Alla vigilia del 60° anniversario della tragedia che colpì il Manchester United di Sir Matt Busby, Marcus Rashford racconta, da mancuniano e da tifoso/giocatore del Manchester United, cosa rappresenta per lui la parte più triste della storia del club.
Il talentuoso Red Devils, rispondendo ad una serie di domande in un’intervista concessa a United Review, ha raccontato quando e come ha iniziato a conoscere la triste vicenda che, il 6 Febbraio 1958, sconvolse l’intero mondo del calcio e che segnò per sempre la memoria dei tifosi.
Quella di Martedì, quando ricorrerà il 60° anniversario della tragedia di Monaco di Baviera, promette di essere un’occasione speciale.

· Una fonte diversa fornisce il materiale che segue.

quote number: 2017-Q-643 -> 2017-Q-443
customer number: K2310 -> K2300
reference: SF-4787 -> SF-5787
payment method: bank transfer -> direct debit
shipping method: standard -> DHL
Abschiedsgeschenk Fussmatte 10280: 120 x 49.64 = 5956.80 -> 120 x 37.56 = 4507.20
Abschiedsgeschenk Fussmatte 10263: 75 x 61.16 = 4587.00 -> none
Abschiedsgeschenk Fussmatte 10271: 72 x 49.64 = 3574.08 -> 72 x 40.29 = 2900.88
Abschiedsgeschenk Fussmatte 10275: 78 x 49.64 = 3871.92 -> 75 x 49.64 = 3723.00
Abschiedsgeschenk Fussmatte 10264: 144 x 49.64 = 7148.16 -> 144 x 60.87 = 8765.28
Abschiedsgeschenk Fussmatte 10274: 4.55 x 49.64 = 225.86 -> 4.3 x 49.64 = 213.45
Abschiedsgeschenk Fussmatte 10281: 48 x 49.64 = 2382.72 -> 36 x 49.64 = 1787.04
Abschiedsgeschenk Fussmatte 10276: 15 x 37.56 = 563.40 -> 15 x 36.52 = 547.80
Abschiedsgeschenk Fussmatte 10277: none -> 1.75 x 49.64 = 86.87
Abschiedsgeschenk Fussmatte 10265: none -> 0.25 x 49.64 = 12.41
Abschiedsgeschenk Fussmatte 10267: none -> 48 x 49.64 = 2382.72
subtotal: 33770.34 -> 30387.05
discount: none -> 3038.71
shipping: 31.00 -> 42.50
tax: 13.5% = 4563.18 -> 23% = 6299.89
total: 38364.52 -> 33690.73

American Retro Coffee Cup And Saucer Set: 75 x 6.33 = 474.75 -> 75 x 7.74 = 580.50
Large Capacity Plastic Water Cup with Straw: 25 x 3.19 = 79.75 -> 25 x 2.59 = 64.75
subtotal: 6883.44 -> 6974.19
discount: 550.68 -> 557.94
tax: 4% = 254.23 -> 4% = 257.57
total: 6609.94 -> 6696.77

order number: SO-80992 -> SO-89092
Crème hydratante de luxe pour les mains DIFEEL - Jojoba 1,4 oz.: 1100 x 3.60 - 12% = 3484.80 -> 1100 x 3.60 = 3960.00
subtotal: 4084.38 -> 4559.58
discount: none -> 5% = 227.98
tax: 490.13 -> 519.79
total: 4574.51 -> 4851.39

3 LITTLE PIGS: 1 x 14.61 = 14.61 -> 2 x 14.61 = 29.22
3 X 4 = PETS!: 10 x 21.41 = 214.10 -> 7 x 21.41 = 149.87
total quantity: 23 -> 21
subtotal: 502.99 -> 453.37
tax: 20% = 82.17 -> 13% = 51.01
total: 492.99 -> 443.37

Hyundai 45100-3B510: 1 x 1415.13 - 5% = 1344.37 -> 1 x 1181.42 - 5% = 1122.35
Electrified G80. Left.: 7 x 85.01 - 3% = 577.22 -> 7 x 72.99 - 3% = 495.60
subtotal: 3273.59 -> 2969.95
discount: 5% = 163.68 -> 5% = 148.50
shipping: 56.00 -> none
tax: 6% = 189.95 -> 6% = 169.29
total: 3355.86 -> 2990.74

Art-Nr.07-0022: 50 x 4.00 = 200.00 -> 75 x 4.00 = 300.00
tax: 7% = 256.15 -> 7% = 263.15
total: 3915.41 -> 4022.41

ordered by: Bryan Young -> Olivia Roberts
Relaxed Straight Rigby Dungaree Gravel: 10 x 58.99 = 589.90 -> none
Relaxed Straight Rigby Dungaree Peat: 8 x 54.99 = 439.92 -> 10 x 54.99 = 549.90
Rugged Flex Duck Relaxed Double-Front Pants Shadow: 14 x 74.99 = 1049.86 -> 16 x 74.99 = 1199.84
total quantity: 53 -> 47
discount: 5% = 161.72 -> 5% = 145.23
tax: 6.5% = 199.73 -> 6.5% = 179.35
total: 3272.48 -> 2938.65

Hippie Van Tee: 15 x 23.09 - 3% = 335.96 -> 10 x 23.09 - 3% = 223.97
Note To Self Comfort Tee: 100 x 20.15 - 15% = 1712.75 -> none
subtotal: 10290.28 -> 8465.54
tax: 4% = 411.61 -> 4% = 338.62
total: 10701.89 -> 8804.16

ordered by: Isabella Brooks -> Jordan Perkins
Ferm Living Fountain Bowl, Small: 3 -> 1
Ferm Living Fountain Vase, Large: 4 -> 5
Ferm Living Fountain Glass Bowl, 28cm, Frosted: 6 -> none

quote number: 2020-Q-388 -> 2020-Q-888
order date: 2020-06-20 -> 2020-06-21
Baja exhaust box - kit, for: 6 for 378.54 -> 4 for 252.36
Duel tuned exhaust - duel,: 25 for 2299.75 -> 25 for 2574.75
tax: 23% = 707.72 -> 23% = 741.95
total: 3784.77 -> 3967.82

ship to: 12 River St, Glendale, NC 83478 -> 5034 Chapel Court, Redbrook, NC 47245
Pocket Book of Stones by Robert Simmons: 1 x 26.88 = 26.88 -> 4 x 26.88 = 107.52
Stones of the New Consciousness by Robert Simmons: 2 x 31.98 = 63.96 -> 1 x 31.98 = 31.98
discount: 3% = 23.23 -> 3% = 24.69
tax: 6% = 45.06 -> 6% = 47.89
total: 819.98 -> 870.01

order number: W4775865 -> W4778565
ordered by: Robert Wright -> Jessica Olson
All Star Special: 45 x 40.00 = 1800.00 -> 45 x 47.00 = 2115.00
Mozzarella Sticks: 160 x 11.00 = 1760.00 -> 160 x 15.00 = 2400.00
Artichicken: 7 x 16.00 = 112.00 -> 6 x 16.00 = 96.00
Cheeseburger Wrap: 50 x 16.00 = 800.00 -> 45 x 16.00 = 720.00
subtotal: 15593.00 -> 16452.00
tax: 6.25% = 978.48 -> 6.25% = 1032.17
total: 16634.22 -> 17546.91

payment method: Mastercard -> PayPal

Quando ti hanno parlato la prima volta dei Busby Babes e dell’incidente aereo?
“Quando avevo circa sette o otto anni. Sapevo già alcune piccole cose a quell’età, ma poi ho cominciato a saperne di più e, quando avevo 15 o 16 anni, Paul McGuinness (ex manager della selezione Under-18 del Manchester United, ndr) cominciò a portare la nostra attenzione su questo argomento. Eravamo soliti guardare molti video di partite, specialmente delle loro avventure nella FA Youth Cup, quindi avevamo modo di vedere com’erano quei giocatori da giovani. Essendo una cosa così sentita qui a casa, ciò ti tocca il cuore e ti aiuta a comprenderla, anche se non hai vissuto quei tempi.”
Duncan Edwards e Eddie Coleman persero la vita all’età di 21 anni, poco più grandi di te. Questa cosa ti aiuta a capire meglio quanto tragico sia stato questo evento?
“È stato un evento molto triste e nessuno meriterebbe ciò che è accaduto a loro. Sfortunatamente, è successo, ma il club da allora è stato grandioso per il modo in cui ha continuato a crescere i giovani, esattamente come fece con i Busby Babes.”
Sappiamo che lo United dà sempre un’occasione ai giovani cresciuti qui. L’area recentemente ristrutturata nell’edificio dell’Academy mostra le immagini di alcuni attuali membri della prima squadra cresciuti nell’Academy, come Paul Labile Pogba, Jesse Lingard e te…
“Penso che sia un bene per noi. È motivo d’orgoglio per noi sapere che la nostra immagine appare su quei muri, ma credo che ciò sia soprattutto un bene per i giovani. Quando verranno ad allenarsi qui, potranno vederci sui muri e capiranno che arrivare a giocare in prima squadra è possibile. È una cosa difficile da fare; se non hai attorno delle persone che sanno dirti le cose giuste, rischi di finire fuori strada, quindi bisogna badare anche a cose piccole come questa. Inoltre, si può vedere anche l’immagine degli stessi Busby Babes e di altri vecchi giocatori. Quando sei più giovane e vengono ancora a prenderti i tuoi genitori [a fine allenamento], vedere questa grafica e queste immagini sui muri ti offre la certezza che puoi farcela.”
Pensi che sia giusto dire che sei il tipo di giocatore che incarna alla perfezione la politica giovanile che lanciò Sir Matt Busby, dato che giochi con tanta libertà?
“Sì, penso che qui si possa giocare in libertà, ma all’interno di una struttura. È sempre stato così, da quando ero molto giovane. Sì, si può fare ciò che si vuole, ma devi farlo nelle zone giuste. Ti viene sempre data libertà e la responsabilità di esprimerti come meglio credi in campo.”